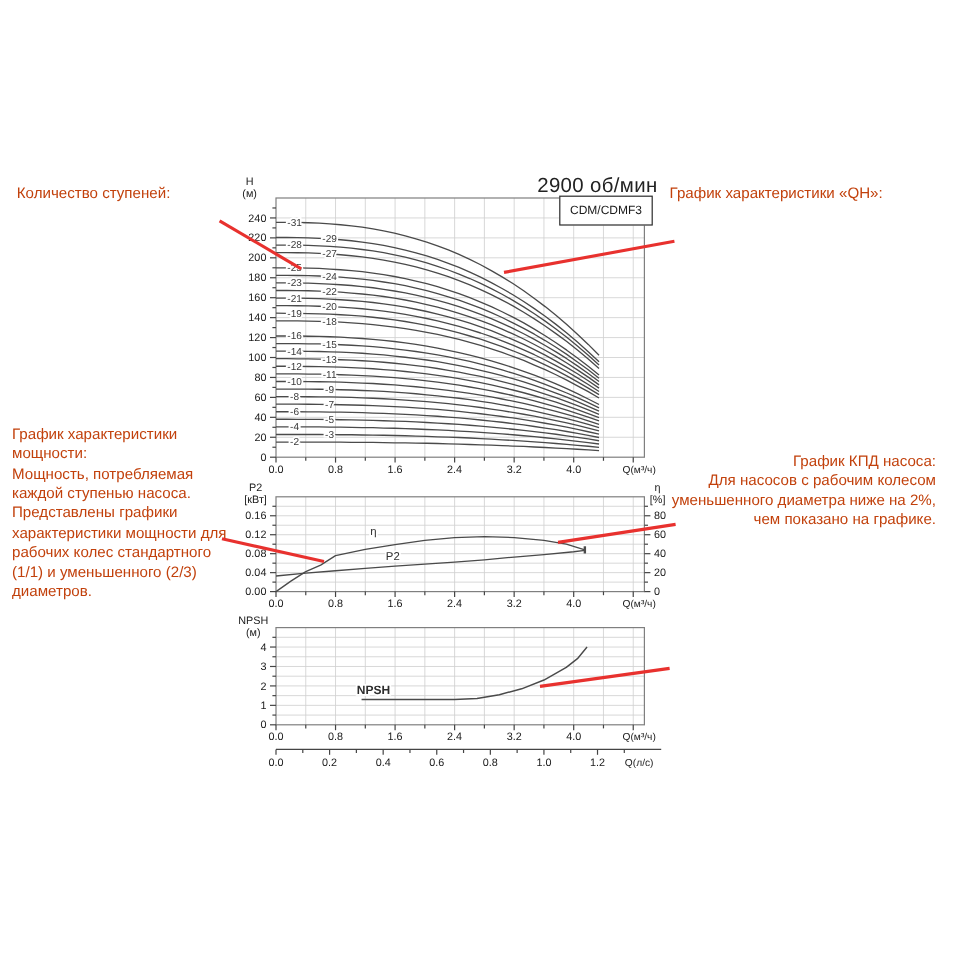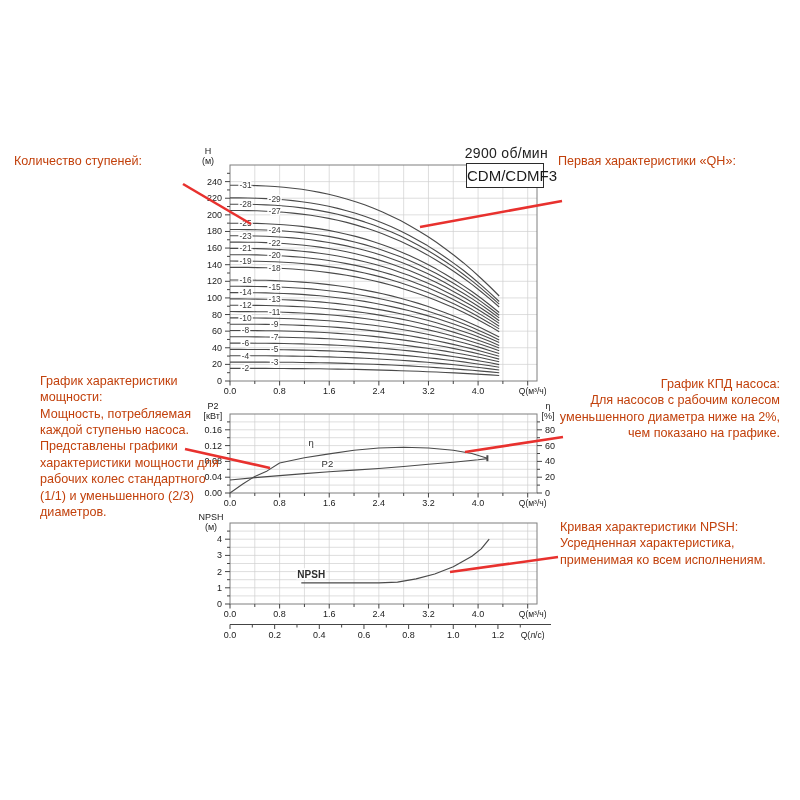--- a/index.html
+++ b/index.html
@@ -8,7 +8,7 @@
   #charts{position:absolute;left:0;top:0;}
   .ann{position:absolute;font-size:12.6px;line-height:1.3;color:#c2410c;}
   .ann-t{display:block;}
-  .hdr{position:absolute;font-size:14px;color:#222;}
+  .hdr{position:absolute;font-size:17px;color:#222;}
   .axhead{position:absolute;font-size:9px;color:#1a1a1a;text-align:center;line-height:10px;}
   .modelbox{position:absolute;left:466px;top:163px;width:76px;height:23px;border:1.5px solid #2b2b2b;
             background:#fff;text-align:center;line-height:23px;font-size:15px;color:#1a1a1a;}

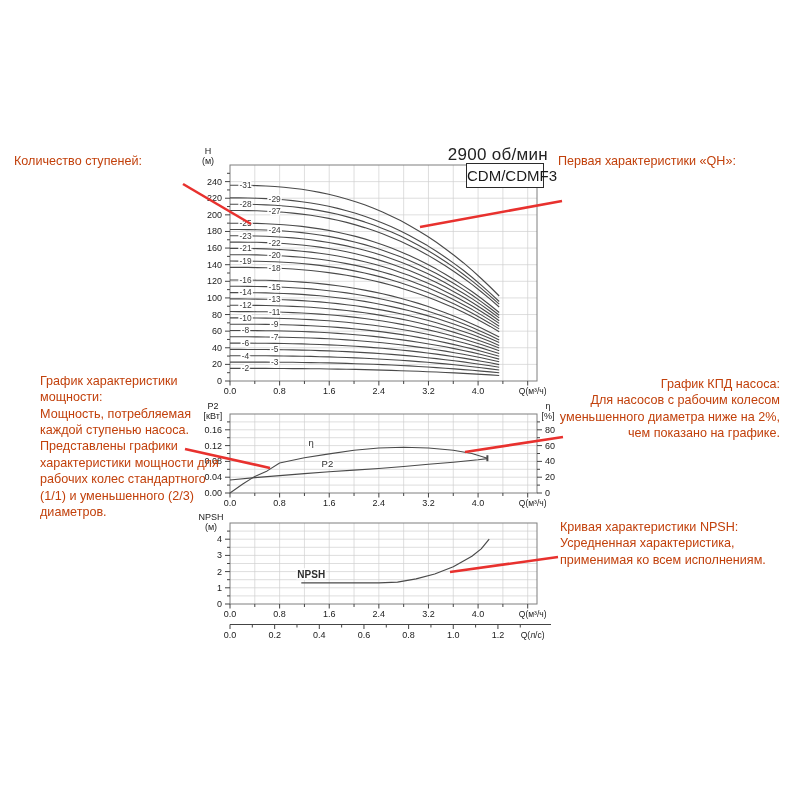--- a/index.html
+++ b/index.html
@@ -349,7 +349,7 @@
   </div>
 
   <div class="ann" style="left:558px;top:153px;width:240px;">
-    <span class="ann-t">Первая характеристики «QH»:</span>
+    <span class="ann-t">График характеристики «QH»:</span>
   </div>
 
   <div class="ann" style="left:10px;top:373px;width:192px;margin-left:30px;">

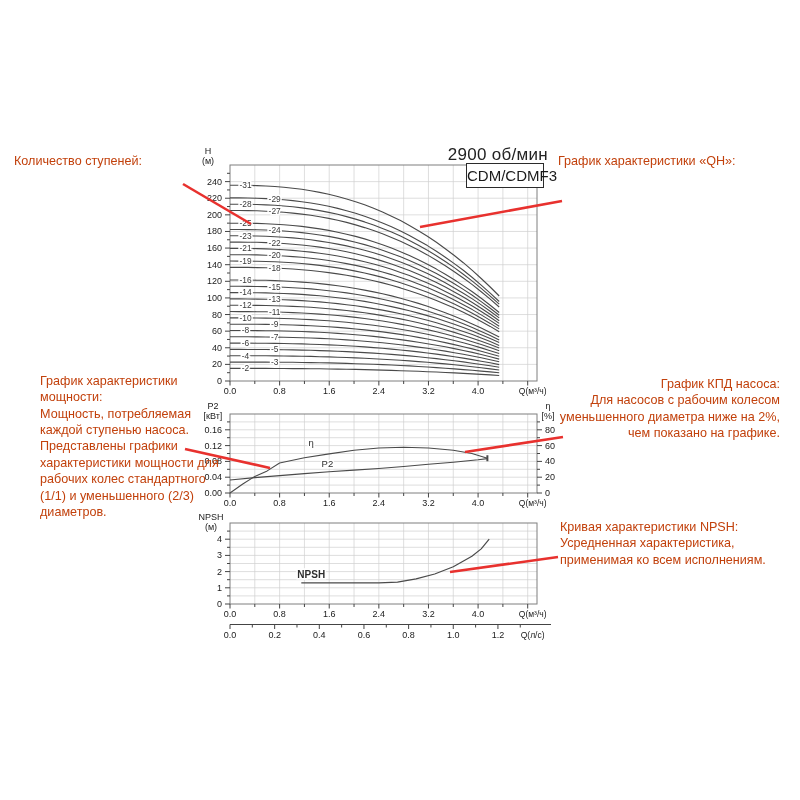--- a/index.html
+++ b/index.html
@@ -11,7 +11,7 @@
   .hdr{position:absolute;font-size:17px;color:#222;}
   .axhead{position:absolute;font-size:9px;color:#1a1a1a;text-align:center;line-height:10px;}
   .modelbox{position:absolute;left:466px;top:163px;width:76px;height:23px;border:1.5px solid #2b2b2b;
-            background:#fff;text-align:center;line-height:23px;font-size:15px;color:#1a1a1a;}
+            background:#fff;text-align:center;line-height:23px;font-size:10px;color:#1a1a1a;}
   .rpm{position:absolute;left:430px;top:145px;width:118px;text-align:right;letter-spacing:.3px;}
 </style>
 </head>

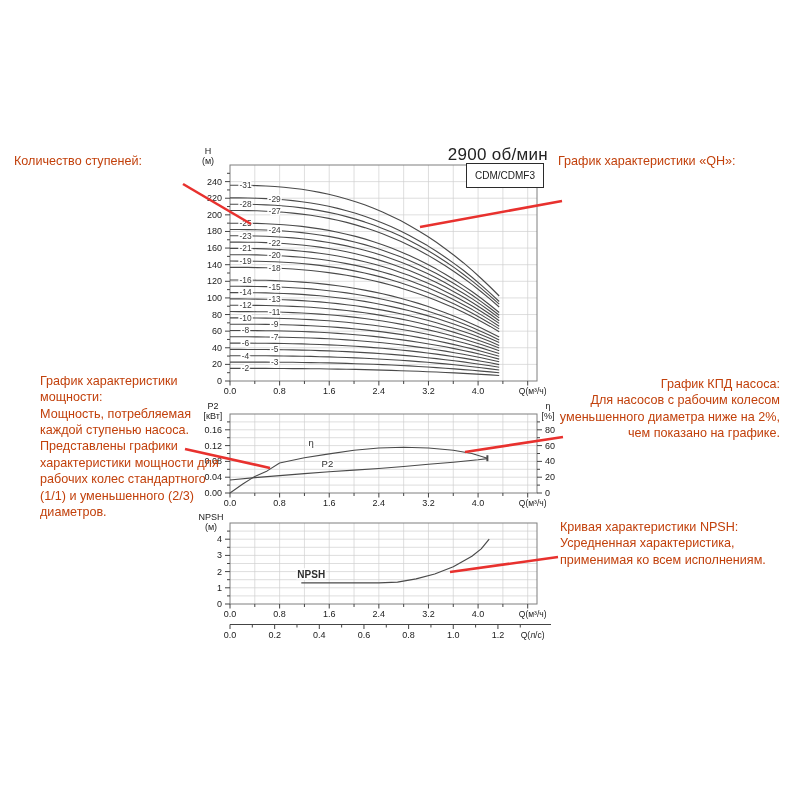--- a/index.html
+++ b/index.html
@@ -352,7 +352,7 @@
     <span class="ann-t">График характеристики «QH»:</span>
   </div>
 
-  <div class="ann" style="left:10px;top:373px;width:192px;margin-left:30px;">
+  <div class="ann" style="left:10px;top:354px;width:192px;">
     <span class="ann-t">График характеристики мощности:</span>
     <span>Мощность, потребляемая каждой ступенью насоса. Представлены графики характеристики мощности для рабочих колес стандартного (1/1) и уменьшенного (2/3) диаметров.</span>
   </div>

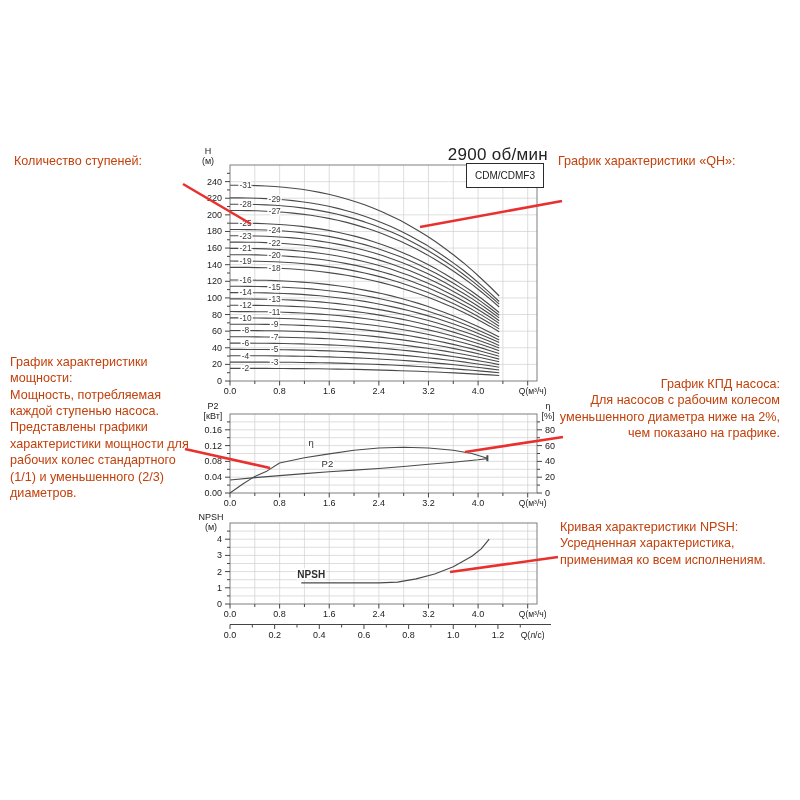--- a/index.html
+++ b/index.html
@@ -362,10 +362,6 @@
     <span>Для насосов с рабочим колесом уменьшенного диаметра ниже на 2%, чем показано на графике.</span>
   </div>
 
-  <div class="ann" style="left:560px;top:519px;width:236px;">
-    <span class="ann-t">Кривая характеристики NPSH:</span>
-    <span>Усредненная характеристика, применимая ко всем исполнениям.</span>
-  </div>
 
 </div>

--------------------------------------------------

Nothing but the lines from the one holding "-362,10 +362,6 @@" through the end of the listing above should appear, each exactly as given.

@@ -362,10 +362,6 @@
     <span>Для насосов с рабочим колесом уменьшенного диаметра ниже на 2%, чем показано на графике.</span>
   </div>
 
-  <div class="ann" style="left:560px;top:519px;width:236px;">
-    <span class="ann-t">Кривая характеристики NPSH:</span>
-    <span>Усредненная характеристика, применимая ко всем исполнениям.</span>
-  </div>
 
 </div>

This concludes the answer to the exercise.